### Activity
Report all lines of the data below that hold the word "viewBox".

[Web document revisions]
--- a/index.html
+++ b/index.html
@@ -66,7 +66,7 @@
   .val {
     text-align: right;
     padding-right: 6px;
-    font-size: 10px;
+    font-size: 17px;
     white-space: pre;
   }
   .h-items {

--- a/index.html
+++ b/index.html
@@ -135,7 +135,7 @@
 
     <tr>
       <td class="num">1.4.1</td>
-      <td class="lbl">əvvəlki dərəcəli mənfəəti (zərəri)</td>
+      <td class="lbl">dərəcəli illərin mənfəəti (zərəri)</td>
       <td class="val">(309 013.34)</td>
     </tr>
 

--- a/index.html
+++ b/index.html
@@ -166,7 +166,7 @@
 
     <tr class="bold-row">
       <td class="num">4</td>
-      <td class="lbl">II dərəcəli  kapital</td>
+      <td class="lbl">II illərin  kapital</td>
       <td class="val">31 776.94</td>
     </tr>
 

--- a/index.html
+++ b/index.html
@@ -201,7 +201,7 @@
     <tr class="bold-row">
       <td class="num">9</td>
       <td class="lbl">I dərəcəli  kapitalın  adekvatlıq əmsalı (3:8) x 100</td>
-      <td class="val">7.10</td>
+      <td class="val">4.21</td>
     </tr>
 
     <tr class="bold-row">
--
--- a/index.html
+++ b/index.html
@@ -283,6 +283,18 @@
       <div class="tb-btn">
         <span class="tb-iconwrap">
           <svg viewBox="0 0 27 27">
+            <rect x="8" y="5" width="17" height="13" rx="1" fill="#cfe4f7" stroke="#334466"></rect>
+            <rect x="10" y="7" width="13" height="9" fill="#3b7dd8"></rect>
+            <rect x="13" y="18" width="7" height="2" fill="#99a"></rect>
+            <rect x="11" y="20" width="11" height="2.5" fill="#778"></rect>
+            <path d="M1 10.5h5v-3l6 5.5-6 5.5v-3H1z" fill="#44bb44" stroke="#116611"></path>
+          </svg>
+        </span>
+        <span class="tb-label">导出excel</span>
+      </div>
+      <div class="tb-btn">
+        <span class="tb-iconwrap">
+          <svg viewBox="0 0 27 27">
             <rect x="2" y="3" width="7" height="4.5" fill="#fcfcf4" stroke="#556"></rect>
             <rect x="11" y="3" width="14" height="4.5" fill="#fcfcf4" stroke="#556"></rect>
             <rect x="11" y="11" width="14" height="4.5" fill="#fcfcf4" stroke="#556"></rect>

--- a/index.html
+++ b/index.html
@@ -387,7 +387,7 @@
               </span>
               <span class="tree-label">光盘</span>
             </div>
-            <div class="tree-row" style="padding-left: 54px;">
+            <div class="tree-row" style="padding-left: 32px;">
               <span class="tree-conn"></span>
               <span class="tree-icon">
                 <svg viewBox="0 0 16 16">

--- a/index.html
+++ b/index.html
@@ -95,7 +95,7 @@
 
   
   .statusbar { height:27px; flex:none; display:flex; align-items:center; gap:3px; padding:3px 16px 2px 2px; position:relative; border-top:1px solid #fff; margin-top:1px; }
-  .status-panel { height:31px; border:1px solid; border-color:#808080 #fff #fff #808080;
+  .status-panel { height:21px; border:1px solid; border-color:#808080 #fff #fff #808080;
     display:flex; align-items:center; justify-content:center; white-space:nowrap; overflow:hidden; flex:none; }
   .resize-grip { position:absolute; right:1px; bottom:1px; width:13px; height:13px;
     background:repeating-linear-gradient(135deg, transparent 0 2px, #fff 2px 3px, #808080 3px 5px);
--
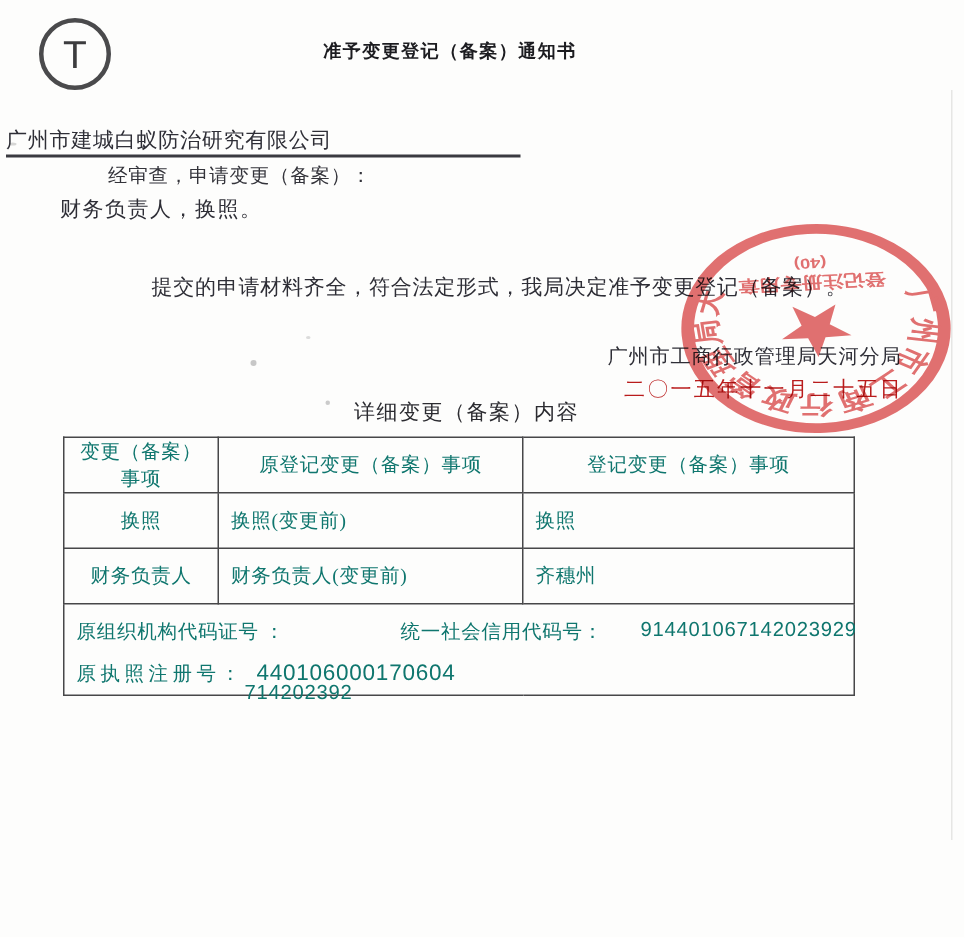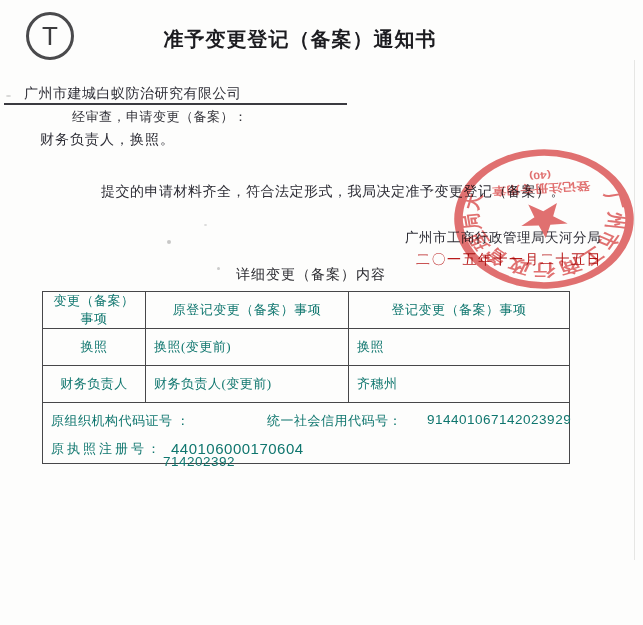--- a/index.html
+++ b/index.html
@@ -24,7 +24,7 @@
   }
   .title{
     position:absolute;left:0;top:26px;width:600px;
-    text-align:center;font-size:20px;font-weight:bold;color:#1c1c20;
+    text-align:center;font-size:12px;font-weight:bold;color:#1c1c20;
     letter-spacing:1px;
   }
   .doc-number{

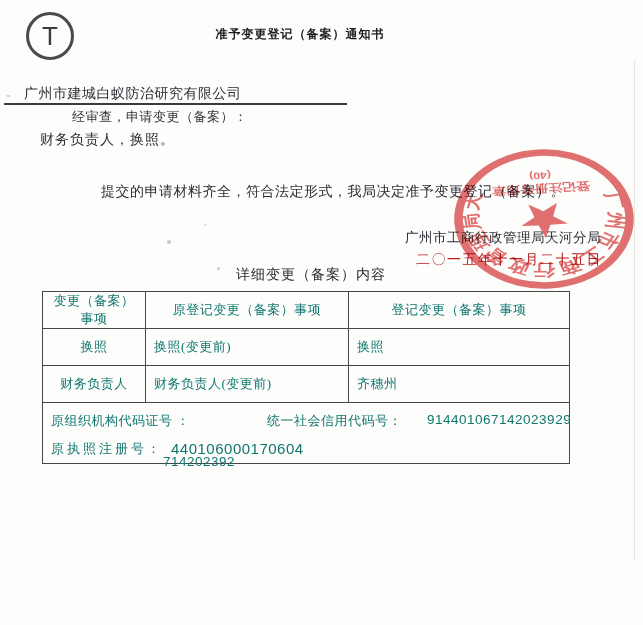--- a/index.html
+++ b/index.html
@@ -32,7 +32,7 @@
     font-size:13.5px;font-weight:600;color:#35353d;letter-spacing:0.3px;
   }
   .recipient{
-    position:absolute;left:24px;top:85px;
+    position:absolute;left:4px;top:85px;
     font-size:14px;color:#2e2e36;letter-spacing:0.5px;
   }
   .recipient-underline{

### Result of the exercise
           <svg viewBox="0 0 27 27">
+          <svg viewBox="0 0 27 27">
                 <svg viewBox="0 0 16 16">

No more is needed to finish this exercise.